> **Work task**
A faithful copy of the data is the goal; set it down exactly, without the images.

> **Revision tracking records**

▼▼▼

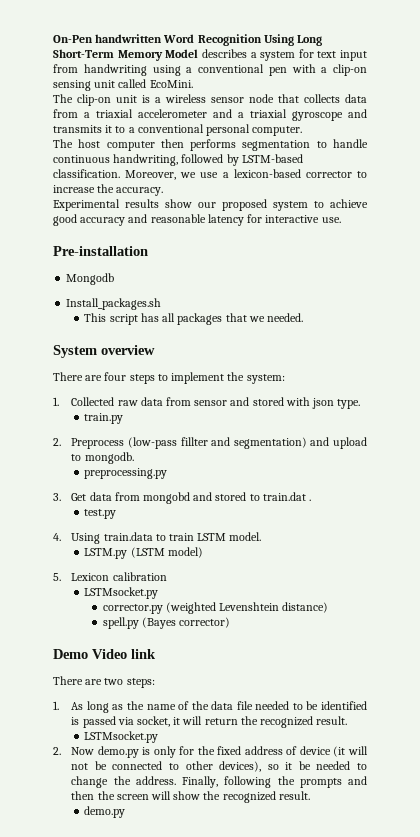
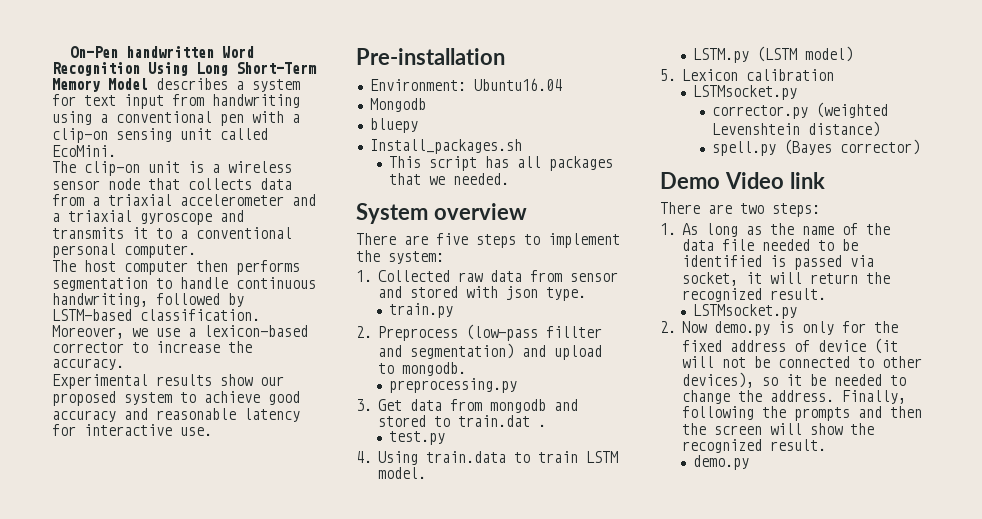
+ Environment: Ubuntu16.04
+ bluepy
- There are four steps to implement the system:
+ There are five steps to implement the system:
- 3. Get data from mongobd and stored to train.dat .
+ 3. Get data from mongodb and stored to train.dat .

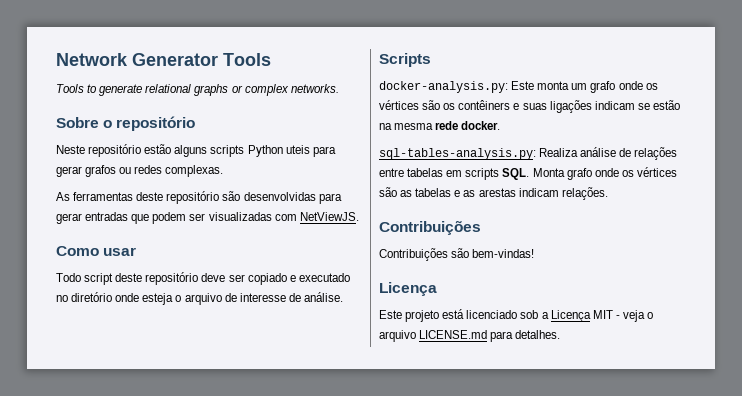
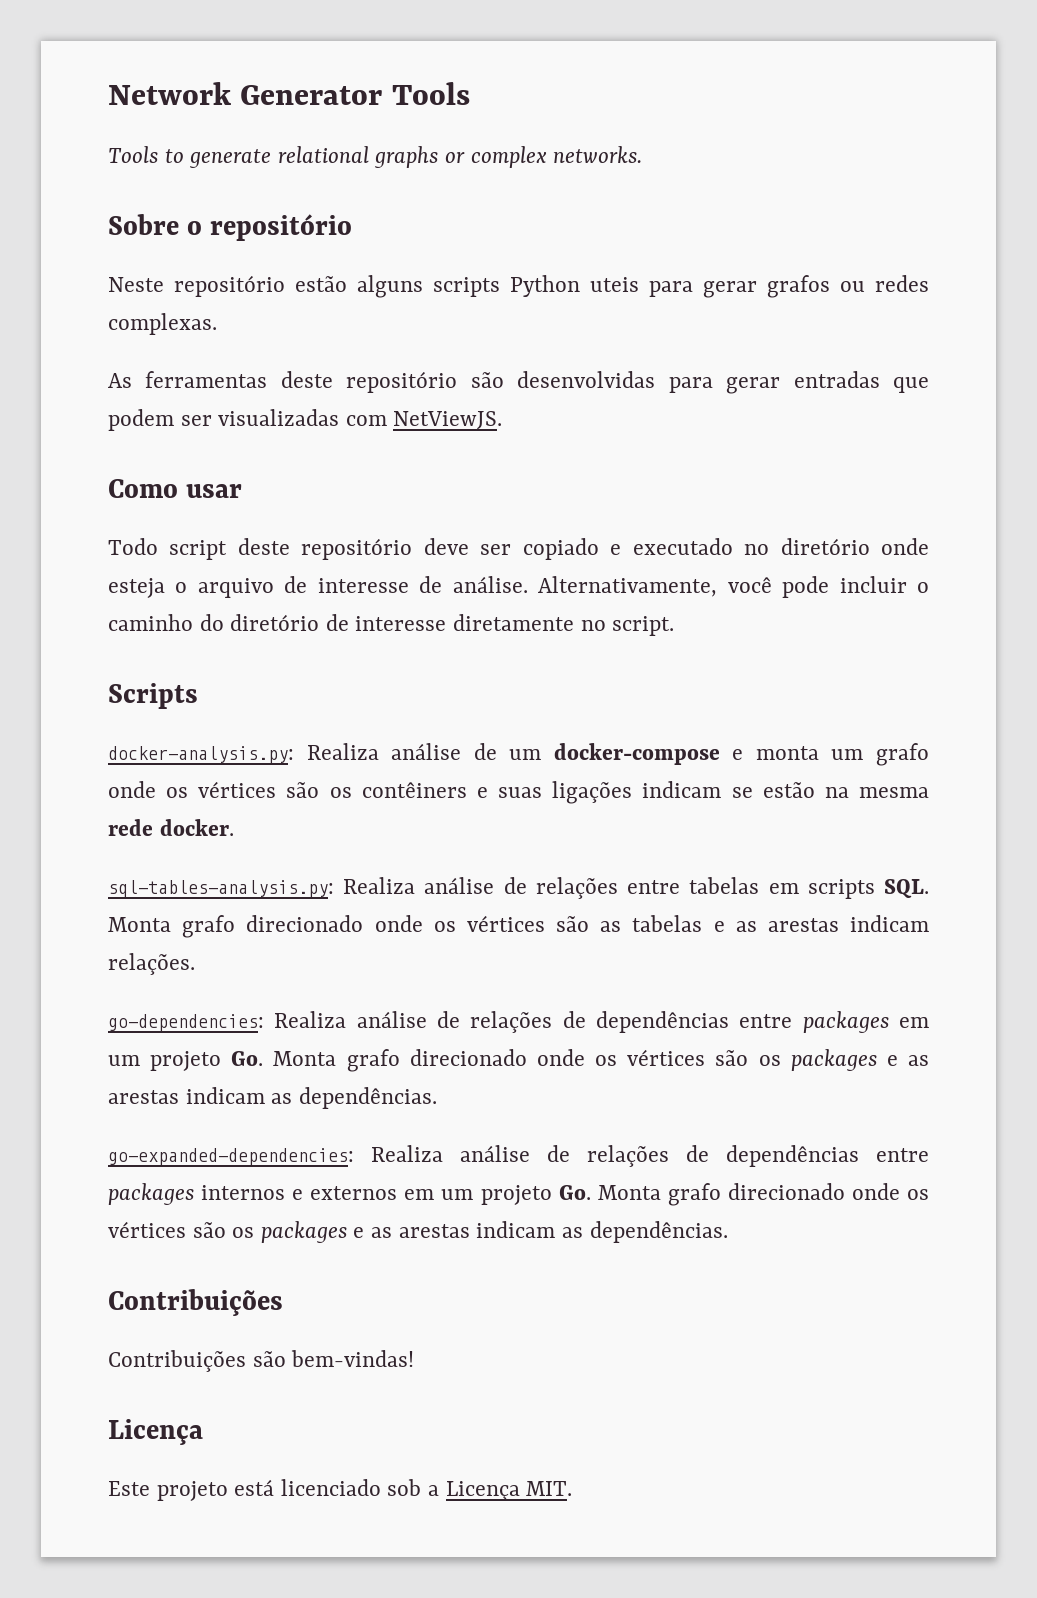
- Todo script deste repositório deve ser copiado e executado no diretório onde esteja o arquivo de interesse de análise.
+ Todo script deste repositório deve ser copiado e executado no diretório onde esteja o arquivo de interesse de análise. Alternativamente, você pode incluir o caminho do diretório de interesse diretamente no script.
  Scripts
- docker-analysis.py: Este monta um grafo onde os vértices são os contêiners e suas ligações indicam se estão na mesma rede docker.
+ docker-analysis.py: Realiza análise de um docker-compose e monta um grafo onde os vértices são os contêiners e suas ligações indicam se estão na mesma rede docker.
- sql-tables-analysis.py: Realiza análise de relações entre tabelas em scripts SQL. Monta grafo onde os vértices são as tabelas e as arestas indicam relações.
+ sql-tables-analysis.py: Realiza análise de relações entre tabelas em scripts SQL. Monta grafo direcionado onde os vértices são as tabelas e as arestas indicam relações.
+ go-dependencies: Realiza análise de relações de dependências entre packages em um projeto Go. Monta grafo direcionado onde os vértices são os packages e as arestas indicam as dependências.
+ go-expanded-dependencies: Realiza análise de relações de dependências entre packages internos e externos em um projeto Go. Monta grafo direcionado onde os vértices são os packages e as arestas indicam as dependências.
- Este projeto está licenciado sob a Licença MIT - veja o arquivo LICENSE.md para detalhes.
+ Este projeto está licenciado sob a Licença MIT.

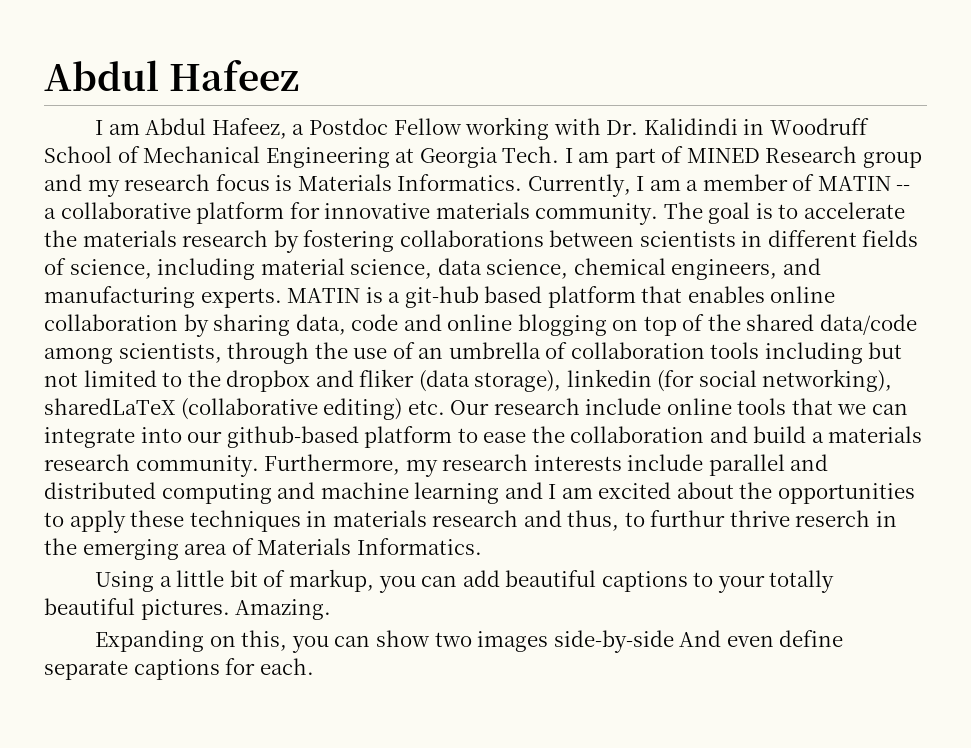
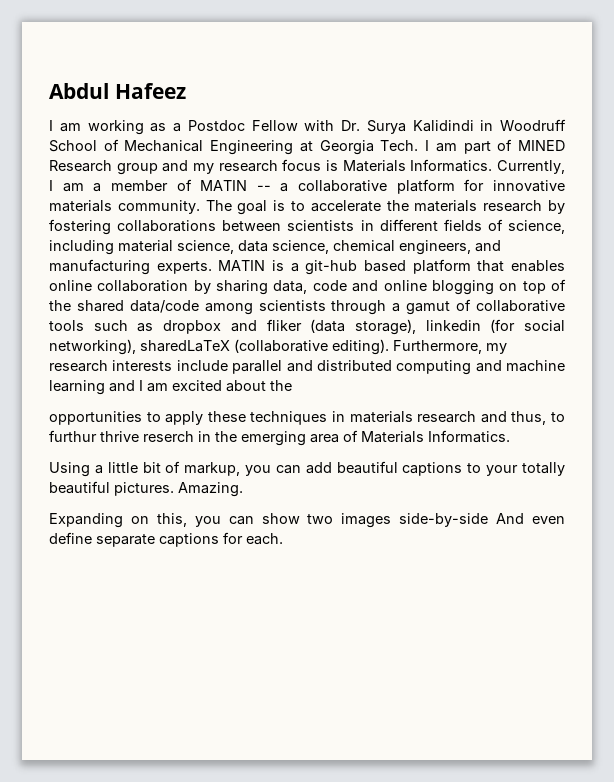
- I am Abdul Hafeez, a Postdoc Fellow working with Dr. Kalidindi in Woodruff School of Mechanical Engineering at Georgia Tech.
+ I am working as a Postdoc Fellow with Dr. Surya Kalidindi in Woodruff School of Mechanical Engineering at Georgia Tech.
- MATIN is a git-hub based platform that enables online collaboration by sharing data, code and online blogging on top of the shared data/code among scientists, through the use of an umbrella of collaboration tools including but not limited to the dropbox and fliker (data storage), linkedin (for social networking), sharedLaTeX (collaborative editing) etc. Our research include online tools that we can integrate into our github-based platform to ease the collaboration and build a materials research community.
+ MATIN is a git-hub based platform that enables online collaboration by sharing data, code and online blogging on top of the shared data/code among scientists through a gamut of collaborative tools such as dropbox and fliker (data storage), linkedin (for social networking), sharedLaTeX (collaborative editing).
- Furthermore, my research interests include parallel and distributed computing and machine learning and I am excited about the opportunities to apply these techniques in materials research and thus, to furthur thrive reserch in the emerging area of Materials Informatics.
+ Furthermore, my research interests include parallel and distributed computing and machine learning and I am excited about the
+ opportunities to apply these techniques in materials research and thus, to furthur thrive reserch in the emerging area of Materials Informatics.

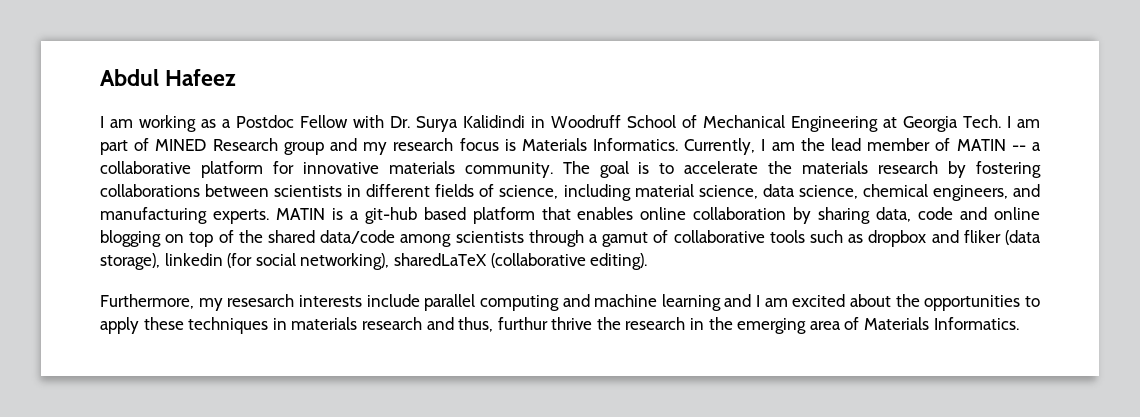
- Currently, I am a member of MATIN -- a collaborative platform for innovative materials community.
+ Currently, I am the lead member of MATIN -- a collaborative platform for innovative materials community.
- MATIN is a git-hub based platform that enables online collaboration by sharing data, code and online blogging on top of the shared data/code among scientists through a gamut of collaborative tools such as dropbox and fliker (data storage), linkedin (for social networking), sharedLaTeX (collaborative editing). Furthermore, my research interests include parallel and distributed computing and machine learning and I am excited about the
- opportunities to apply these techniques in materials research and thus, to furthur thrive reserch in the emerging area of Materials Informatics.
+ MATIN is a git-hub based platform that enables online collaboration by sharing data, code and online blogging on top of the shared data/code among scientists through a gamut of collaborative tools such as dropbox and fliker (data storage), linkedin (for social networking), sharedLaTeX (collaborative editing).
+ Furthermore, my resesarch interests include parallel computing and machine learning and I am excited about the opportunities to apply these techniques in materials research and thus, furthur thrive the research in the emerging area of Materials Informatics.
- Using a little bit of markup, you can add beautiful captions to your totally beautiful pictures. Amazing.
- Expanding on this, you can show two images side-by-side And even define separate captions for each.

▲▲▲

> **Exercise result**
+ Environment: Ubuntu16.04
+ bluepy
- There are four steps to implement the system:
+ There are five steps to implement the system:
- 3. Get data from mongobd and stored to train.dat .
+ 3. Get data from mongodb and stored to train.dat .

- Todo script deste repositório deve ser copiado e executado no diretório onde esteja o arquivo de interesse de análise.
+ Todo script deste repositório deve ser copiado e executado no diretório onde esteja o arquivo de interesse de análise. Alternativamente, você pode incluir o caminho do diretório de interesse diretamente no script.
  Scripts
- docker-analysis.py: Este monta um grafo onde os vértices são os contêiners e suas ligações indicam se estão na mesma rede docker.
+ docker-analysis.py: Realiza análise de um docker-compose e monta um grafo onde os vértices são os contêiners e suas ligações indicam se estão na mesma rede docker.
- sql-tables-analysis.py: Realiza análise de relações entre tabelas em scripts SQL. Monta grafo onde os vértices são as tabelas e as arestas indicam relações.
+ sql-tables-analysis.py: Realiza análise de relações entre tabelas em scripts SQL. Monta grafo direcionado onde os vértices são as tabelas e as arestas indicam relações.
+ go-dependencies: Realiza análise de relações de dependências entre packages em um projeto Go. Monta grafo direcionado onde os vértices são os packages e as arestas indicam as dependências.
+ go-expanded-dependencies: Realiza análise de relações de dependências entre packages internos e externos em um projeto Go. Monta grafo direcionado onde os vértices são os packages e as arestas indicam as dependências.
- Este projeto está licenciado sob a Licença MIT - veja o arquivo LICENSE.md para detalhes.
+ Este projeto está licenciado sob a Licença MIT.

- I am Abdul Hafeez, a Postdoc Fellow working with Dr. Kalidindi in Woodruff School of Mechanical Engineering at Georgia Tech.
+ I am working as a Postdoc Fellow with Dr. Surya Kalidindi in Woodruff School of Mechanical Engineering at Georgia Tech.
- MATIN is a git-hub based platform that enables online collaboration by sharing data, code and online blogging on top of the shared data/code among scientists, through the use of an umbrella of collaboration tools including but not limited to the dropbox and fliker (data storage), linkedin (for social networking), sharedLaTeX (collaborative editing) etc. Our research include online tools that we can integrate into our github-based platform to ease the collaboration and build a materials research community.
+ MATIN is a git-hub based platform that enables online collaboration by sharing data, code and online blogging on top of the shared data/code among scientists through a gamut of collaborative tools such as dropbox and fliker (data storage), linkedin (for social networking), sharedLaTeX (collaborative editing).
- Furthermore, my research interests include parallel and distributed computing and machine learning and I am excited about the opportunities to apply these techniques in materials research and thus, to furthur thrive reserch in the emerging area of Materials Informatics.
+ Furthermore, my research interests include parallel and distributed computing and machine learning and I am excited about the
+ opportunities to apply these techniques in materials research and thus, to furthur thrive reserch in the emerging area of Materials Informatics.

- Currently, I am a member of MATIN -- a collaborative platform for innovative materials community.
+ Currently, I am the lead member of MATIN -- a collaborative platform for innovative materials community.
- MATIN is a git-hub based platform that enables online collaboration by sharing data, code and online blogging on top of the shared data/code among scientists through a gamut of collaborative tools such as dropbox and fliker (data storage), linkedin (for social networking), sharedLaTeX (collaborative editing). Furthermore, my research interests include parallel and distributed computing and machine learning and I am excited about the
- opportunities to apply these techniques in materials research and thus, to furthur thrive reserch in the emerging area of Materials Informatics.
+ MATIN is a git-hub based platform that enables online collaboration by sharing data, code and online blogging on top of the shared data/code among scientists through a gamut of collaborative tools such as dropbox and fliker (data storage), linkedin (for social networking), sharedLaTeX (collaborative editing).
+ Furthermore, my resesarch interests include parallel computing and machine learning and I am excited about the opportunities to apply these techniques in materials research and thus, furthur thrive the research in the emerging area of Materials Informatics.
- Using a little bit of markup, you can add beautiful captions to your totally beautiful pictures. Amazing.
- Expanding on this, you can show two images side-by-side And even define separate captions for each.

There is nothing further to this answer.